Opera Mini 5 First Look: Revving up Featurephones


Opera is renowned for getting the best browser out of a limited platform. Opera Mini 5 gives a lot of PC-style browsing on basic phones. We are impressed. 

Opera has updated its very popular browser for low-end phones Opera Mini: Opera Mini 5 has the stated aim of making browsing so good on low-end feature phones, that users won’t need to go to the iPhone.

With typical informality, the company met me two days before the beta launch of Opera Mini 5, in the Starbucks on London’s Shaftesbury Avenue, where mobile product manager Igor Netto showed off the new browser between sips of a pink smoothie, oblivious to any interest from the other customers.

Netto reckons Opera Mini has 30 million active users, most of whom get it bundled with their phones, but many download it. It’s a client/server system, where pages are accelerated by a back-end server, so relatively puny phones can do full web browsing.

Opera’s CEO, Jon von Tetzchner, told eWEEK Europe earlier this year, that this makes Opera more important to the mobile web than the iPhone – which rejected Opera Mini as an app last year.

Opera’s desktop version has always been innovative (although the most recent version, Opera 10 is arguably playing catch-up). From Netto’s demonstration of it, the new version of Opera Mini, does a good job of bringing a lot of broswer innovations to the mobile phone.


Netto showed me the browser using a Sony-Ericsson W995 phone – a camera optimised featurephone which runs a proprietary OS – not a smartphone.

The images here are screenshots sent me by Netto’s colleague after our meeting.

The first obvious thing is the URL window and the search window are on the same line to take up less space – they expand to the full line when in use.

Forward, back and refresh buttons appear when required.

URLs are filled in from the history, as with any sensible desktop browser.

Speed dial just like on a desktop

The thumbnail-based speed dial looks much like desktop browsers. “It’s not a dumbed down version of the desktop”, said Netto. Recently used pages are arranged in thumbnail form – and can be rearranged so favourites are displayed where you want them.
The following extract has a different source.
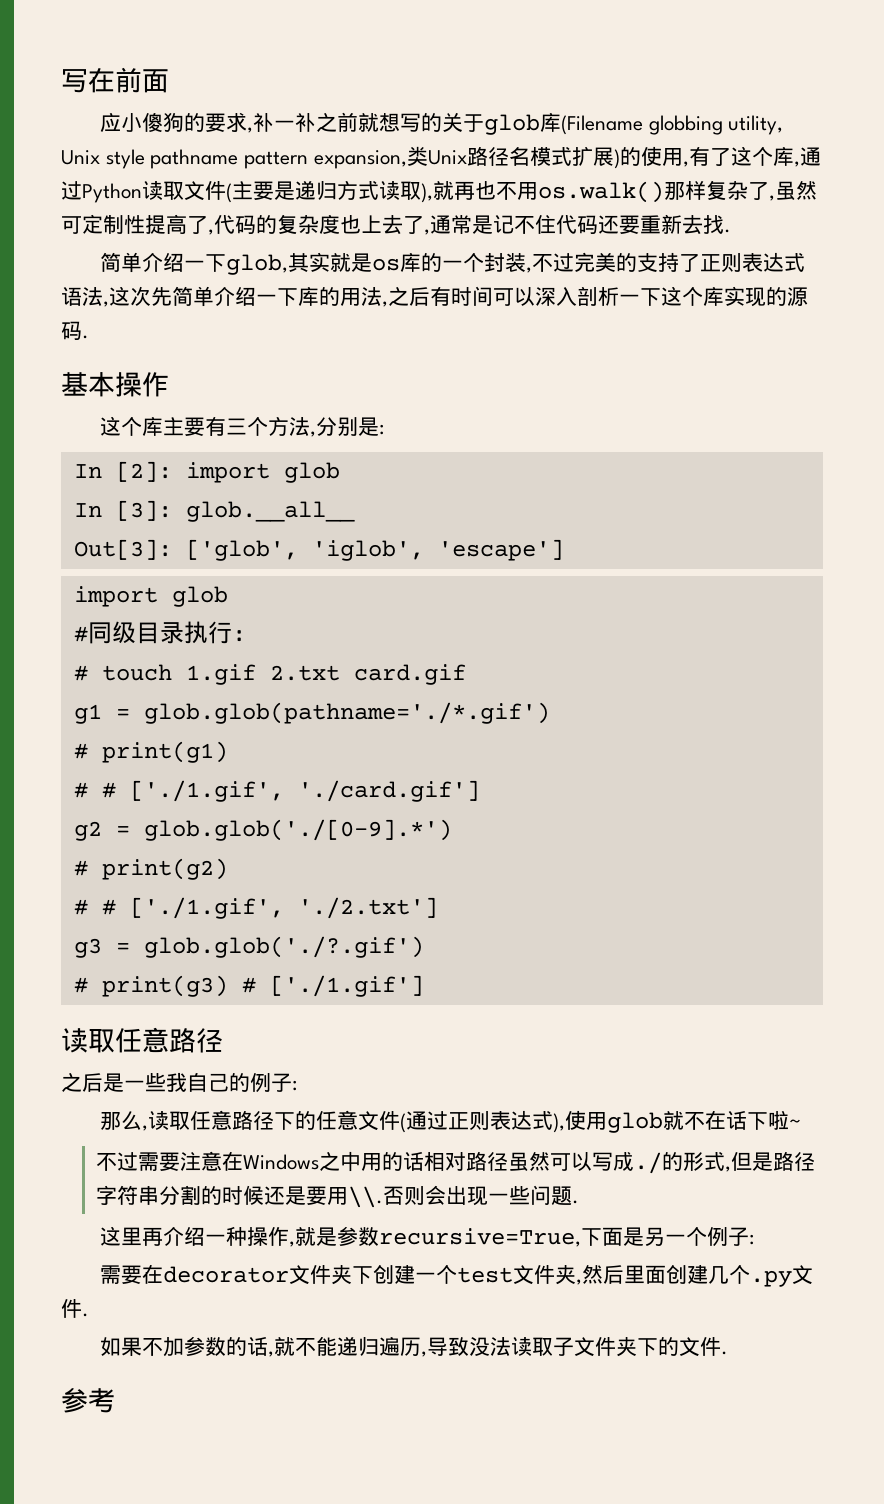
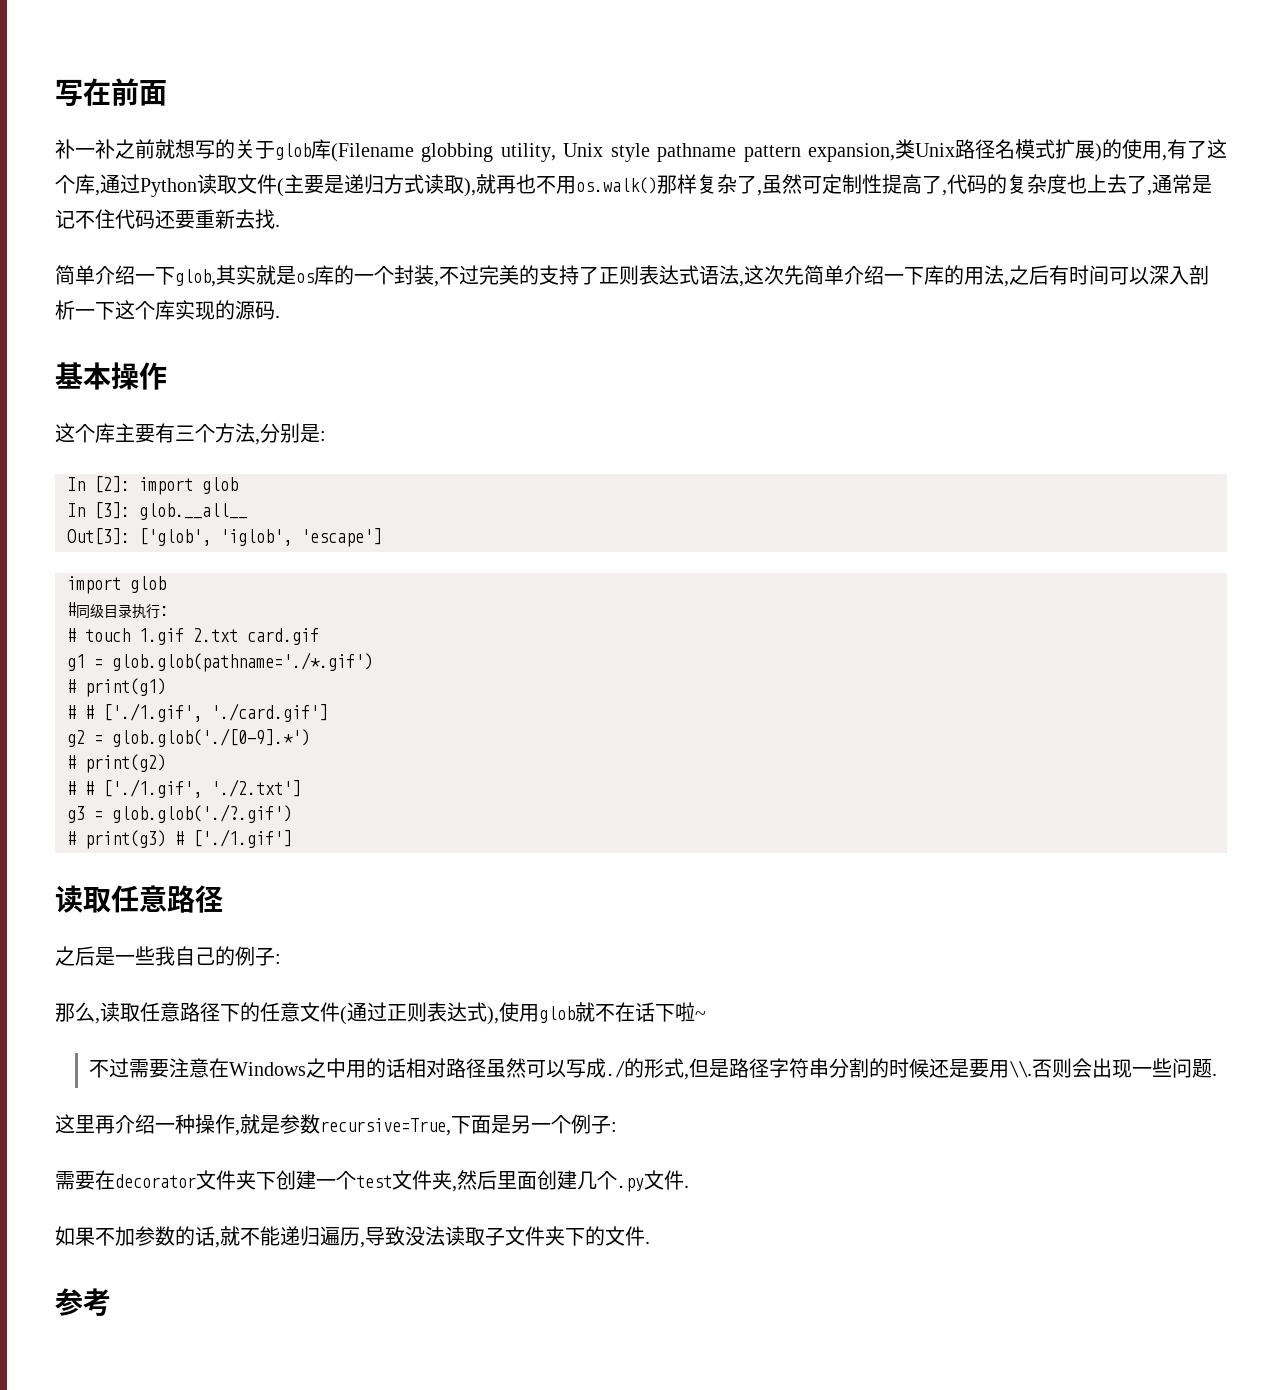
[99,112,253,133] 应小傻狗的要求, -> (167, 93) none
Using the available 3G in the Starbucks, the browser gave good performance on sites including BBC and Reuters.

New pages open up in full-screen mode, and can then be zoomed and scrolled for reading. This worked smoothly on the W995, even though it is a keyboard phone, not a touchscreen device.
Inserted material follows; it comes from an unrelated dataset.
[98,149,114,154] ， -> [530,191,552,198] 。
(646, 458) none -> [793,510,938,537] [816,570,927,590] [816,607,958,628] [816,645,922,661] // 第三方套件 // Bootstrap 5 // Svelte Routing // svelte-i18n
The browser “snaps” onto columns making reading easier.

Opera has put some thought into handling text within browser windows. It’s possible to use a long-press to highlight text, and then use it in various ways, for instance searching (using either Google or Wikipedia by default) or pasting it into other windows.

Tabs are arranged at the top, much like conventional browsers (though Opera 10 on the PC allows tabs at the side). They keep the context of each page as it was when the user left it. for a different tab. Password manager works very much like on a PC browser – passwords are stored on the device to make it easier to log into websites.

Users should of course be very careful which passwords they store in this way, and make sure they put an overall password on the deviceto prevent others getting at their accounts on different sites.

Netto assured me that although Opera Mini is a client-server browser, the passwords are only stored on the handset, not on the service provider’s server.

Touchscreens supported too

The browser supports touchscreens as well as keyboard phones. When a touchscreen is present, the toolbars and other buttons move to the bottom of the screen, so the user’s hand doesn’t obscure the page.

The URL and search bars remain at the top – they aren’t touched in the same way, and they are an important part of the user’s view of the screen. “We use the URL to identify the web page very often,” said Netto.


Opera has the knack of making good browsers on small screens, and Opera Mini 5 takes this to a new level.

It adds in features that you might expect only on a smartphone or a netbook, and makes a very useable experience, with lots of attention to detail, especially in usability.

At this stage it is only a beta, and we only saw it briefly but it does not have any obvious rough edges.

We’d recommend anyone with a suitable phone to download it and play, if only to appreciate the decision process of sensible mobile browser design.